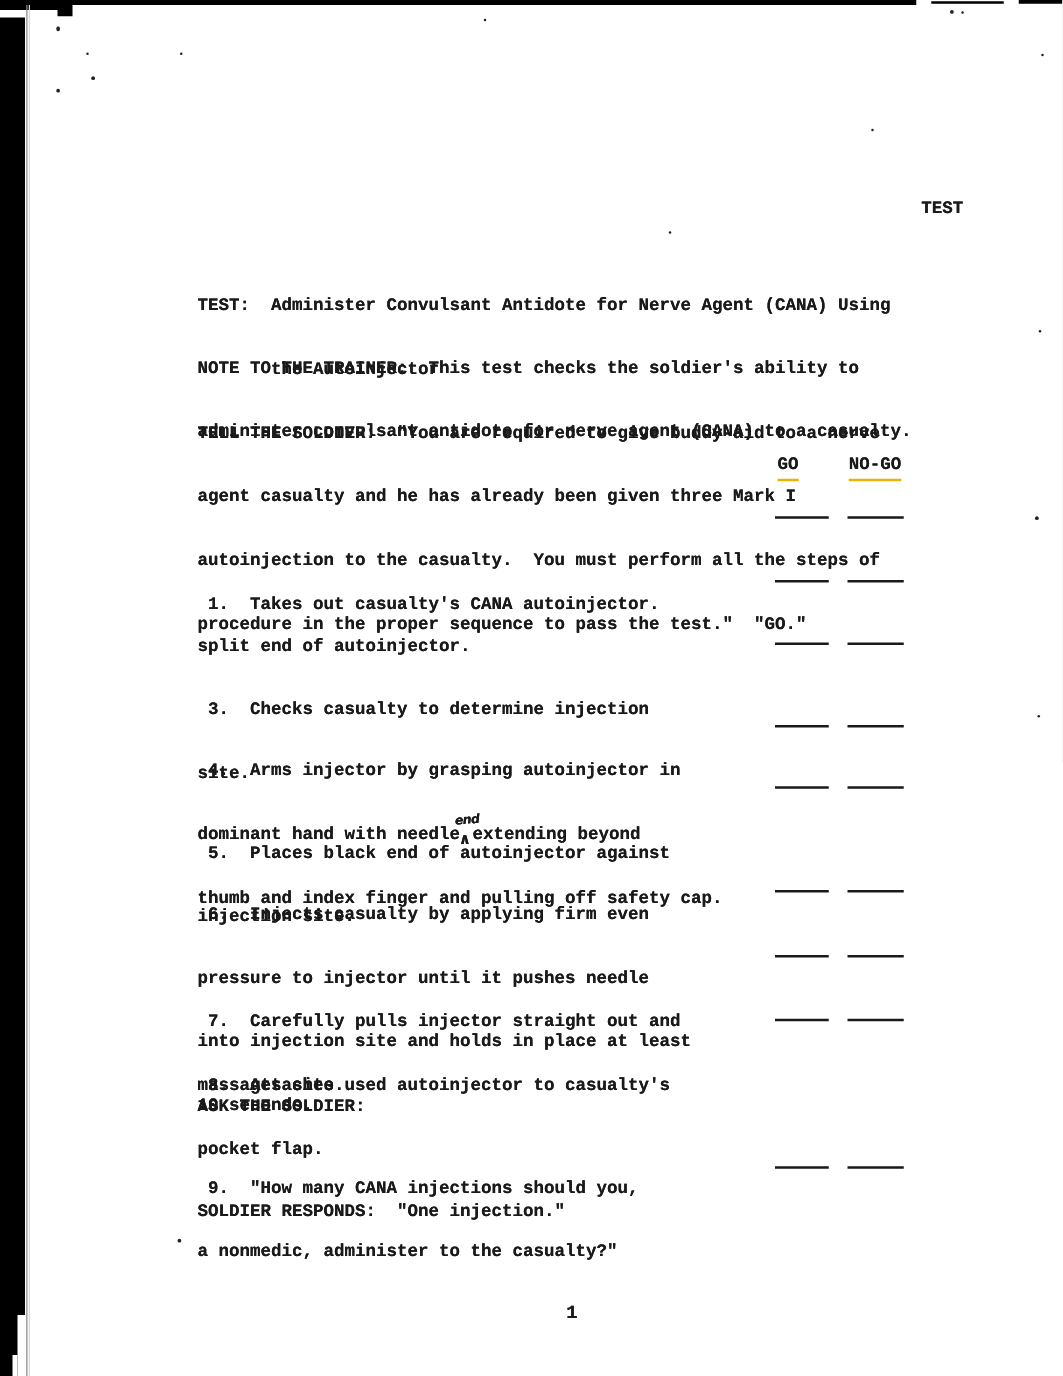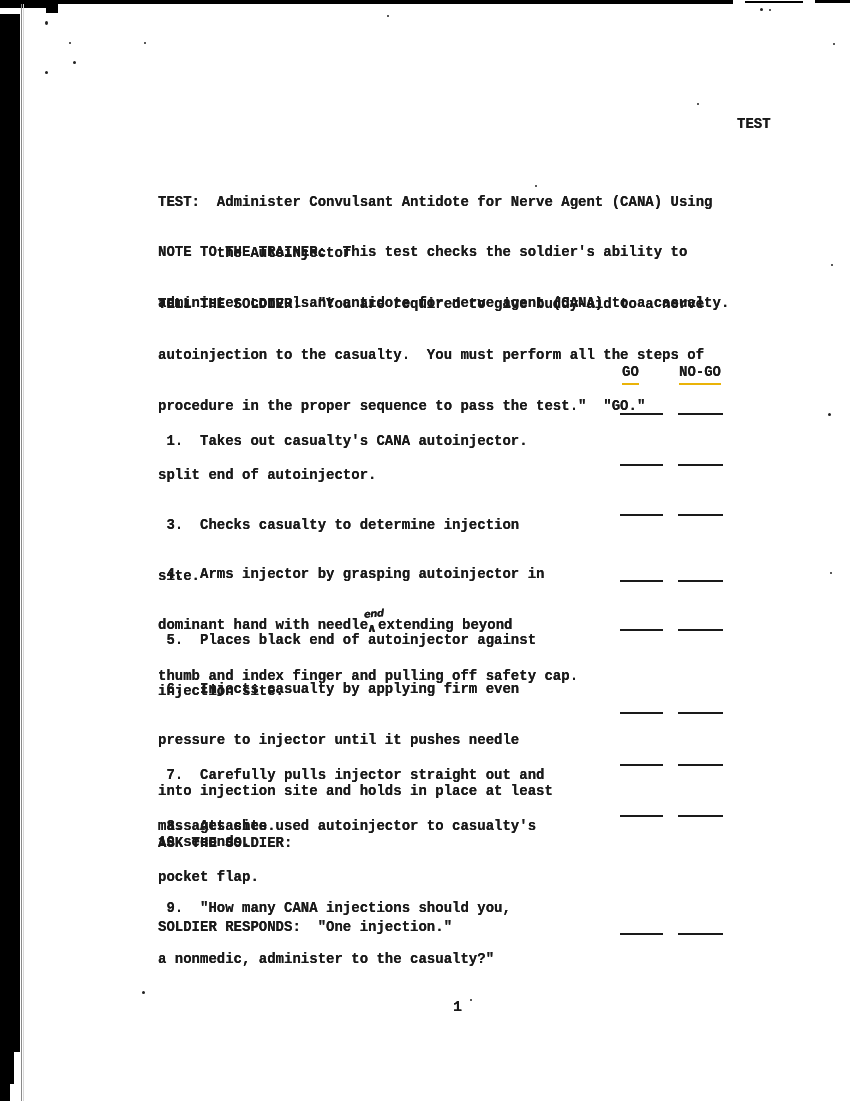--- a/index.html
+++ b/index.html
@@ -8,21 +8,21 @@
     width:850px;height:1101px;
     background:#ffffff;
     overflow:hidden;
     font-family:"Liberation Mono","DejaVu Sans Mono",monospace;
     font-weight:700;
     font-size:14px;
     line-height:17px;
     color:#1a1a1a;
     text-shadow:0 0 0.4px #1a1a1a;
   }
-  .tblock{position:absolute;white-space:pre;}
+  .tblock{position:absolute;white-space:pre;margin-top:43px;}
   .line{display:block;height:17px;white-space:pre;}
 
   
   .colhead{position:absolute;border-bottom:2px solid #eab308;padding-bottom:2px;white-space:pre;}
   #go-head{left:622px;top:364px;}
   #nogo-head{left:679px;top:364px;}
 
   
   .answer-pair{position:absolute;left:620px;height:2px;}
   .blank{display:inline-block;height:2px;background:#1a1a1a;vertical-align:top;}
@@ -119,20 +119,21 @@
     <span class="line">       the Autoinjector</span>
   </div>
 
   <div class="tblock" id="blk-note">
     <span class="line">NOTE TO THE TRAINER:  This test checks the soldier's ability to</span>
     <span class="line">administer convulsant antidote for nerve agent (CANA) to a casualty.</span>
   </div>
 
   <div class="tblock" id="blk-tell">
     <span class="line">TELL THE SOLDIER:  "You are required to give buddy-aid to a nerve</span>
+    <span class="line">agent casualty and he has already been given three Mark I</span>
     <span class="line">autoinjection to the casualty.  You must perform all the steps of</span>
     <span class="line">procedure in the proper sequence to pass the test."  "GO."</span>
   </div>
 
   <div class="colhead" id="go-head">GO</div>
   <div class="colhead" id="nogo-head">NO-GO</div>
 
   <div class="tblock" id="blk-item1">
     <span class="line"> 1.  Takes out casualty's CANA autoinjector.</span>
   </div>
..............................
INSTRUCTIONS FOR THE TASK:
Please return the full listing exactly as given, with the images left out.

RESULT:
--- a/index.html
+++ b/index.html
@@ -8,21 +8,21 @@
     width:850px;height:1101px;
     background:#ffffff;
     overflow:hidden;
     font-family:"Liberation Mono","DejaVu Sans Mono",monospace;
     font-weight:700;
     font-size:14px;
     line-height:17px;
     color:#1a1a1a;
     text-shadow:0 0 0.4px #1a1a1a;
   }
-  .tblock{position:absolute;white-space:pre;}
+  .tblock{position:absolute;white-space:pre;margin-top:43px;}
   .line{display:block;height:17px;white-space:pre;}
 
   
   .colhead{position:absolute;border-bottom:2px solid #eab308;padding-bottom:2px;white-space:pre;}
   #go-head{left:622px;top:364px;}
   #nogo-head{left:679px;top:364px;}
 
   
   .answer-pair{position:absolute;left:620px;height:2px;}
   .blank{display:inline-block;height:2px;background:#1a1a1a;vertical-align:top;}
@@ -119,20 +119,21 @@
     <span class="line">       the Autoinjector</span>
   </div>
 
   <div class="tblock" id="blk-note">
     <span class="line">NOTE TO THE TRAINER:  This test checks the soldier's ability to</span>
     <span class="line">administer convulsant antidote for nerve agent (CANA) to a casualty.</span>
   </div>
 
   <div class="tblock" id="blk-tell">
     <span class="line">TELL THE SOLDIER:  "You are required to give buddy-aid to a nerve</span>
+    <span class="line">agent casualty and he has already been given three Mark I</span>
     <span class="line">autoinjection to the casualty.  You must perform all the steps of</span>
     <span class="line">procedure in the proper sequence to pass the test."  "GO."</span>
   </div>
 
   <div class="colhead" id="go-head">GO</div>
   <div class="colhead" id="nogo-head">NO-GO</div>
 
   <div class="tblock" id="blk-item1">
     <span class="line"> 1.  Takes out casualty's CANA autoinjector.</span>
   </div>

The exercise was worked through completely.